Aveux et condamnation

Lors de la rencontre enregistrée le 29 octobre 2021, Justin Sewell admet avoir drogué Vienna avec de la kétamine, l’avoir déshabillée, s’être masturbé et avoir éjaculé sur elle, tout en prenant 30 photos. Ces aveux, ainsi que les preuves recueillies (enregistrement, témoignages), permettent son arrestation le 26 avril 2022. En 2023, il plaide coupable à un chef d’agression sexuelle et à deux chefs de voyeurisme (fait d’observer une personne à son insu dans un contexte intime). Il est condamné en appel à 33 mois moins un jour de prison.
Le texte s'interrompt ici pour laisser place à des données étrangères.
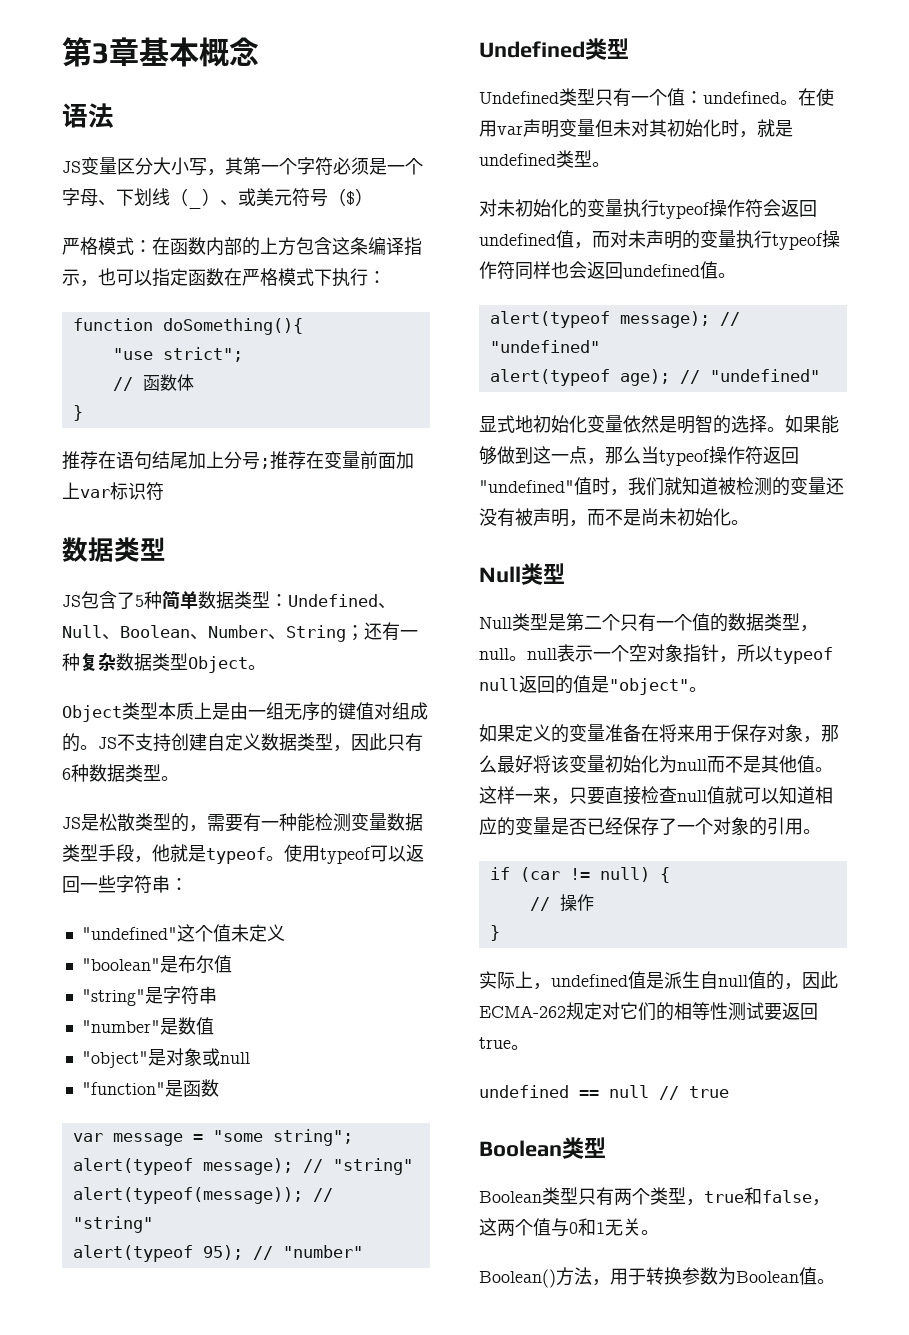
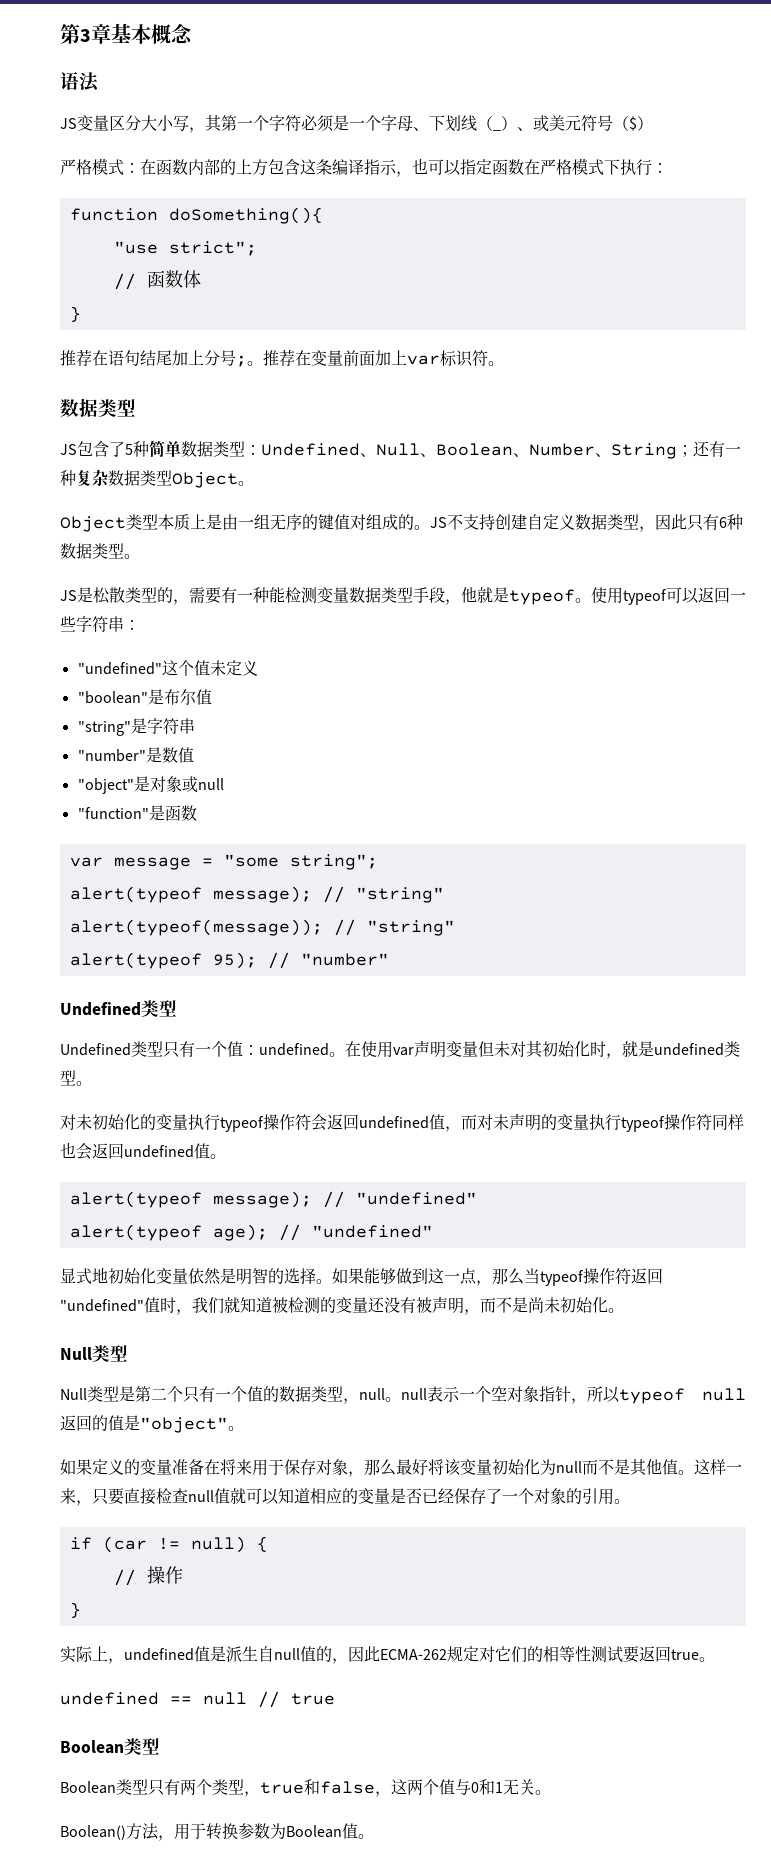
- 推荐在语句结尾加上分号;推荐在变量前面加上var标识符
+ 推荐在语句结尾加上分号;。推荐在变量前面加上var标识符。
L’article souligne que cette opération a permis à Vienna de reprendre le contrôle de son récit et de défendre ses propres intérêts, une expérience qu’elle qualifie de libératrice.

Ce que ça pourrait changer

Plusieurs acteurs ont joué un rôle central dans cette affaire. Vienna Luke, la victime, a transformé son expérience traumatisante en une action judiciaire grâce à son courage et à la stratégie de la GRC. Sa sœur Shawnessy l’a soutenue dès le début, tandis que la sergente Joëlle LaChance a coordonné l’enquête et proposé l’opération d’infiltration. La GRC, en tant qu’institution, a fourni les ressources nécessaires (unités d’infiltration, préparation logistique) pour mener à bien cette mission. Justin Sewell, le beau-frère, a vu sa réputation de vétérinaire respecté s’effondrer après ses aveux, illustrant les conséquences juridiques et sociales de ses actes. Enfin, l’ancienne maîtresse de Sewell a joué un rôle indirect mais crucial en révélant l’utilisation de la kétamine.